» **The task**: Filter the entries down to the lines holding "will", then copy those lines.

» **Data for analysis**:
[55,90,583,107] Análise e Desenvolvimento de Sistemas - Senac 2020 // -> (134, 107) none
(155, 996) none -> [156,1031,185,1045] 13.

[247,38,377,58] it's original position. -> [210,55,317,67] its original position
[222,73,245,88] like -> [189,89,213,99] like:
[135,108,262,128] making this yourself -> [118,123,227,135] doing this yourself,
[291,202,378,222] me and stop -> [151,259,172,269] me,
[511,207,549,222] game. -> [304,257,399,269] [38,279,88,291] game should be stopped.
==
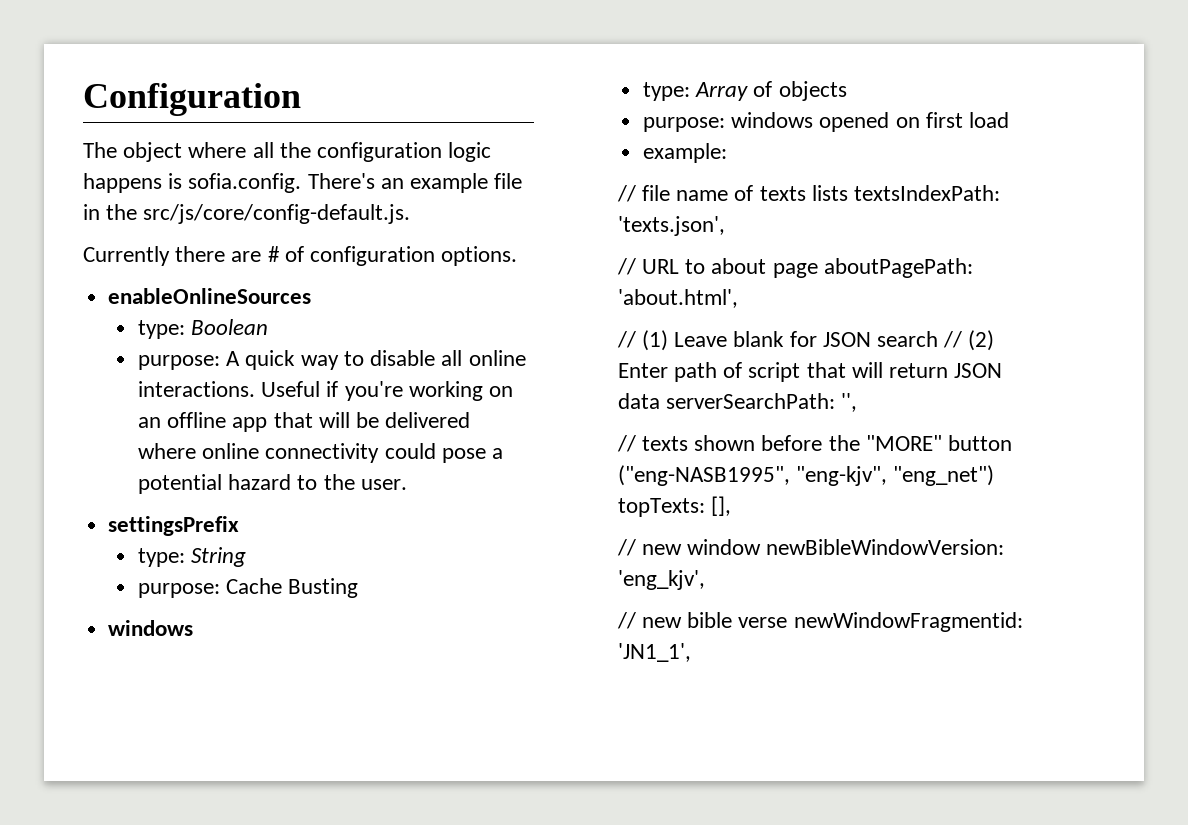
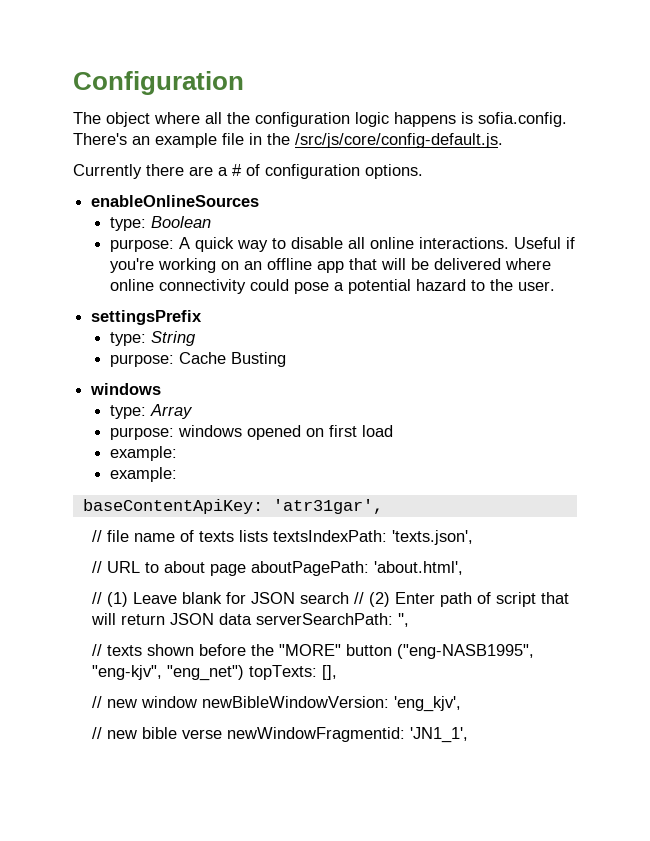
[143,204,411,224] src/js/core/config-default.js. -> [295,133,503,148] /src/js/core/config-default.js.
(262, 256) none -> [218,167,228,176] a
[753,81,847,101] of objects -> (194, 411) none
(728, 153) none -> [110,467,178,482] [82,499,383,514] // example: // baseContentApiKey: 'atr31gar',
...
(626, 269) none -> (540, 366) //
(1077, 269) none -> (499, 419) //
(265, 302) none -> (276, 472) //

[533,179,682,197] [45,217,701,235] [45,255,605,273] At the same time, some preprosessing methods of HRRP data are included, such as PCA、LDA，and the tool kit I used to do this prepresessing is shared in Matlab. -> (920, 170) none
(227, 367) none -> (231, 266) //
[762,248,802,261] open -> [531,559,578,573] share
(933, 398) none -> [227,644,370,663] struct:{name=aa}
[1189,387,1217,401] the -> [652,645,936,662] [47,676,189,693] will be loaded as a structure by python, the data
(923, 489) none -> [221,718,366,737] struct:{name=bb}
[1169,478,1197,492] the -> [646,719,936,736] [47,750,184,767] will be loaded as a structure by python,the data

» **Answer box**:
[1189,387,1217,401] the -> [652,645,936,662] [47,676,189,693] will be loaded as a structure by python, the data
[1169,478,1197,492] the -> [646,719,936,736] [47,750,184,767] will be loaded as a structure by python,the data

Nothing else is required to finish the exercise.